=== Supplied information ===

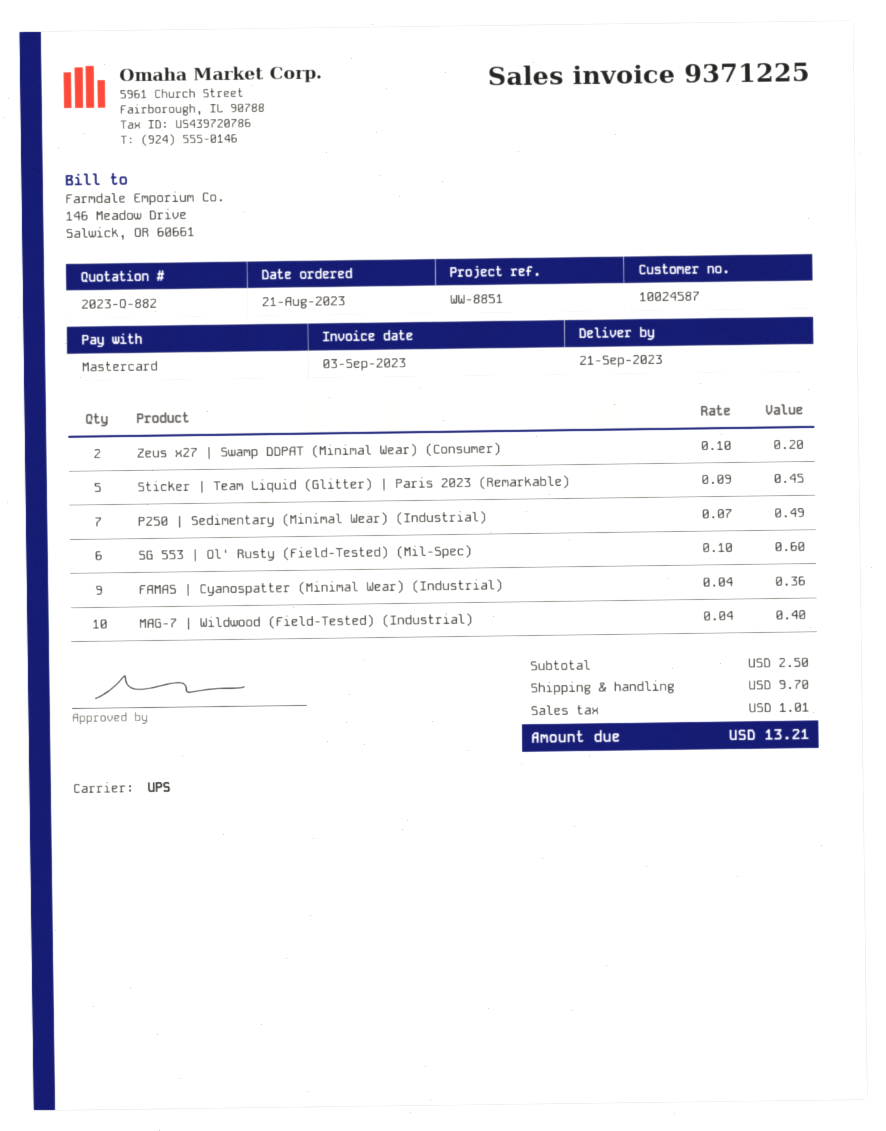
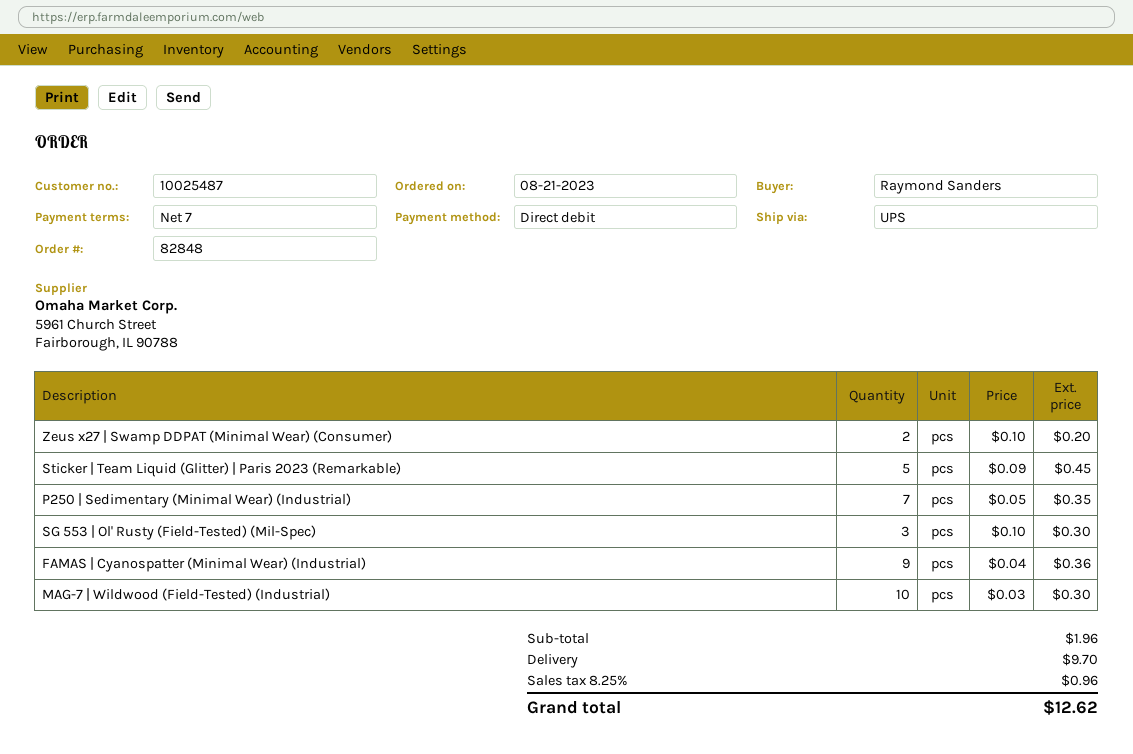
customer number: 10024587 -> 10025487
payment method: Mastercard -> direct debit
P250 | Sedimentary (Minimal Wear) (Industrial): 7 x 0.07 = 0.49 -> 7 x 0.05 = 0.35
SG 553 | Ol' Rusty (Field-Tested) (Mil-Spec): 6 x 0.10 = 0.60 -> 3 x 0.10 = 0.30
MAG-7 | Wildwood (Field-Tested) (Industrial): 10 x 0.04 = 0.40 -> 10 x 0.03 = 0.30
subtotal: 2.50 -> 1.96
tax: 1.01 -> 0.96
total: 13.21 -> 12.62

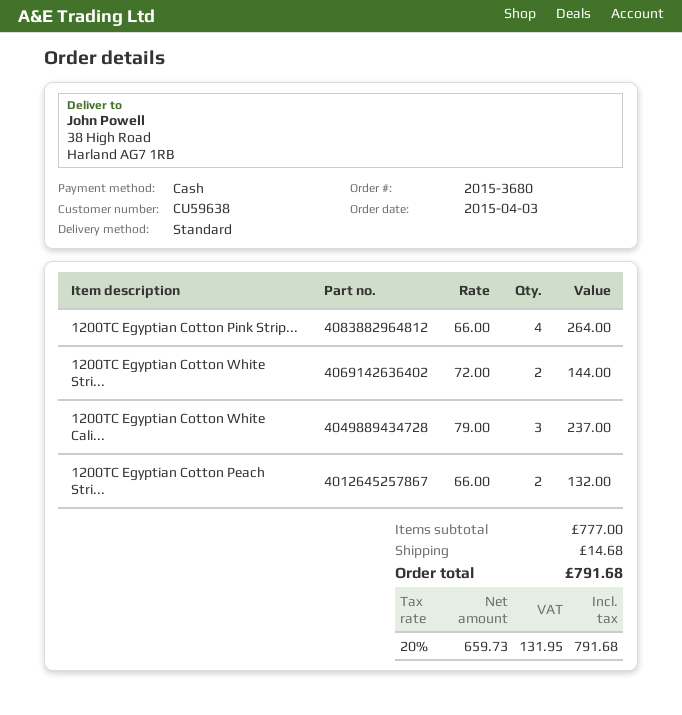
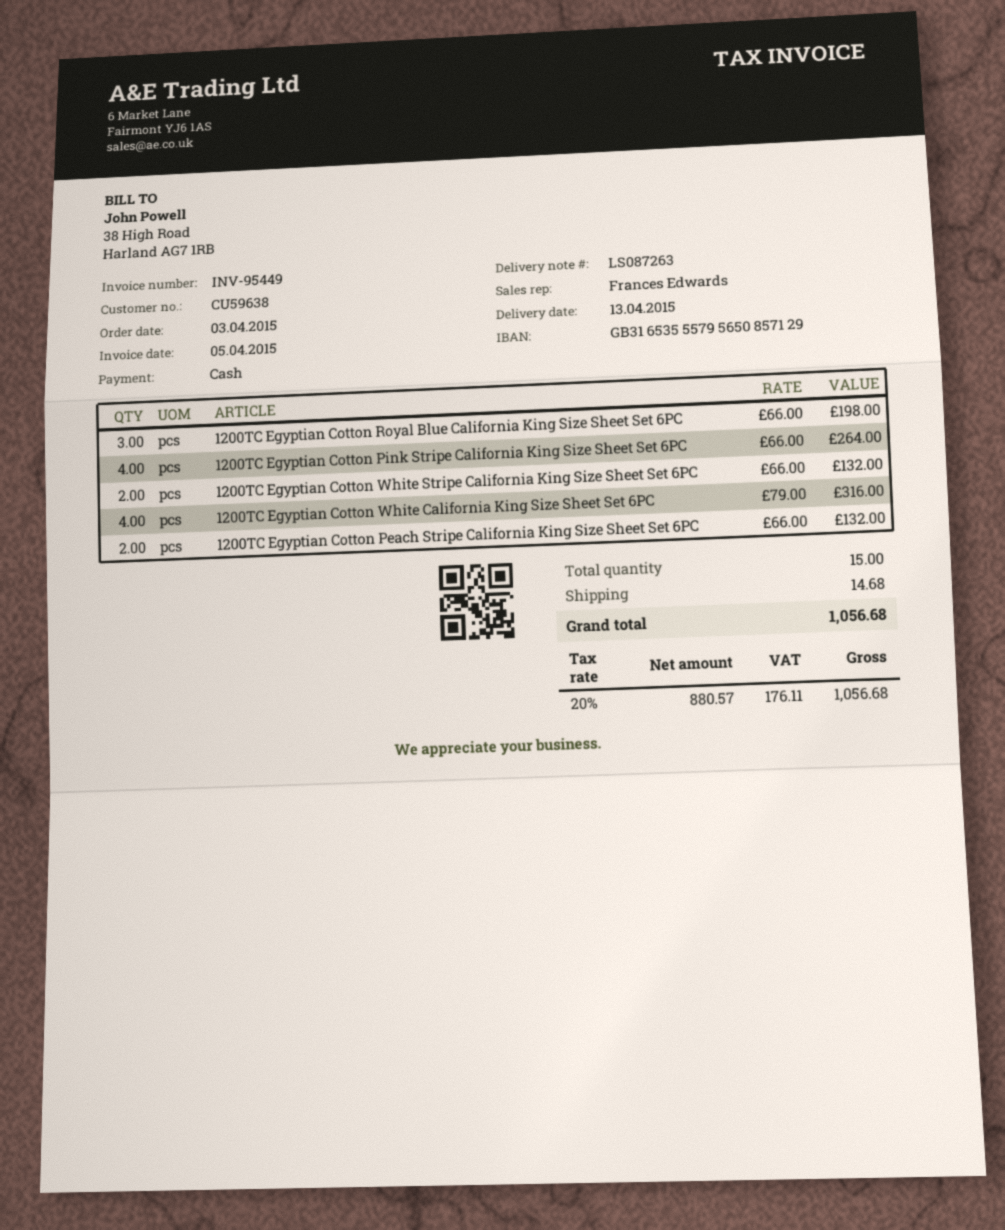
1200TC Egyptian Cotton White Stri...: 2 x 72.00 = 144.00 -> 2 x 66.00 = 132.00
1200TC Egyptian Cotton White Cali...: 3 x 79.00 = 237.00 -> 4 x 79.00 = 316.00
1200TC Egyptian Cotton Royal Blue California King Size Sheet Set 6PC: none -> 3 x 66.00 = 198.00
net: 659.73 -> 880.57
tax: 20% = 131.95 -> 20% = 176.11
total: 791.68 -> 1056.68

===

Line count for the string "White": tally the lines of the records above that contain it and give only the result.

2